I got into the California Institute of Technology to study computer science and it was there that I was discovered by a local coven of witches. One of the university cleaners, a member of the coven, found the residual traces of magic in my accommodation and traced it to my room. However, they were not the only group to find me. I came back to my room one day to find a note had been slid under my door. It was cryptic, but I deciphered its meaning and followed the trail, leading me to more clues and more questions. Looking back on it, I know that it was an initiation test. A means of assessing my worthiness to survive in the real world, rather than being shielded from it. I tracked the clues to a filthy, decrepit warehouse in the bad part of town. Upon entering, I remember my phone vibrating in my pocket; a text message with the words: “You passed. Congratulations. The Eye is watching you.”
I didn’t know what it meant at the time, but it started to fall into place. I continued my training at university, adding meet ups with the coven to my already busy schedule. I became more sociable in my time at university, with no parents to force me into anything, though I still maintained a strict training regimen. Whilst the sorority was getting drunk, I was weaving spells, free-running through Pasadena or squeezing off shots down range.
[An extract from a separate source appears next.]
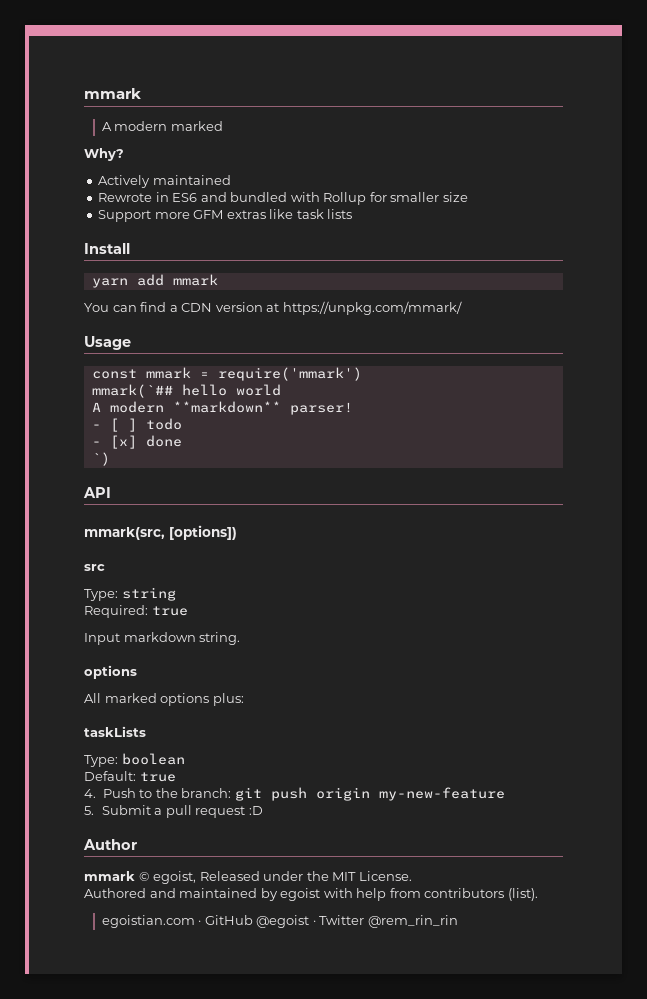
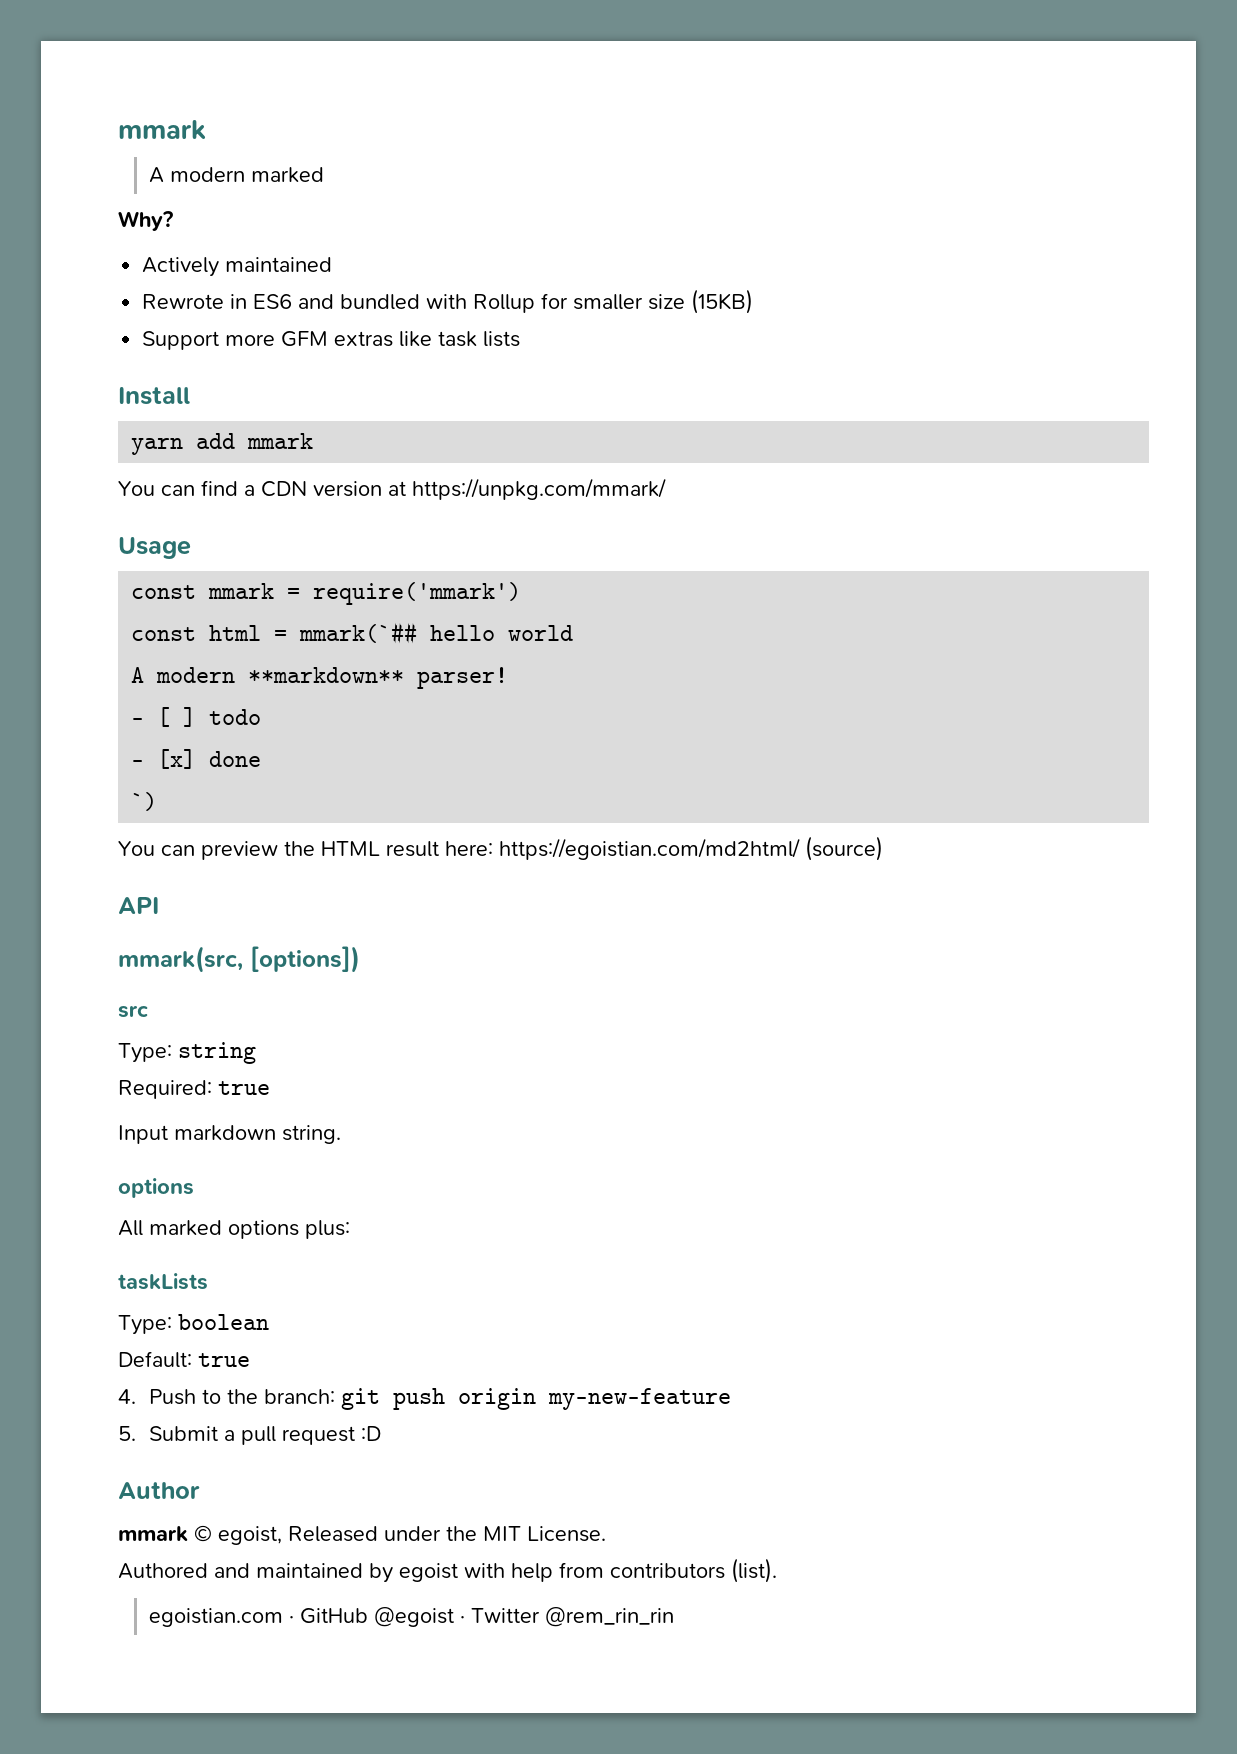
- Rewrote in ES6 and bundled with Rollup for smaller size
+ Rewrote in ES6 and bundled with Rollup for smaller size (15KB)
- mmark(`## hello world
+ const html = mmark(`## hello world
+ You can preview the HTML result here: https://egoistian.com/md2html/ (source)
I joined the Orochi Corporation on a graduate scheme, much to the disdain of my parents. They said they were disappointed at my high paid job with outstanding career prospects with the largest conglomerate in the world. Again, I did not understand at the time, but I came to understand as time went on. I was transferred within a few years, as they realised my talents were wasted as a code-monkey. I became an IT consultant, but my real job was in Orochi security. It was here that The Eye made itself known to me again. I was “invited” to speak with a member of this organisation that had scouted me back in university, or rather he was waiting for me when I returned from work one day. They had a proposition that I couldn’t really refuse; the terms were good and it was clear that they were my best chance of survival in this world, showing me Orochi’s track record and my estimated chances of survival as things were at that moment in time. I was finally introduced fully to the reality of the world we live in. I became part of a detail to protect one of Orochi’s research facilities, but my real job was to funnel information back to The Eye. I discovered that my parents were both part of a rival organisation known as the Dragon, or rather my father used to be before he accepted a more cushy position with the Council of Venice. I learned that Orochi was not held in the highest regard by these organisations due to their tendencies to dig too deep. My entire life started to make sense in that one moment when I joined The Eye.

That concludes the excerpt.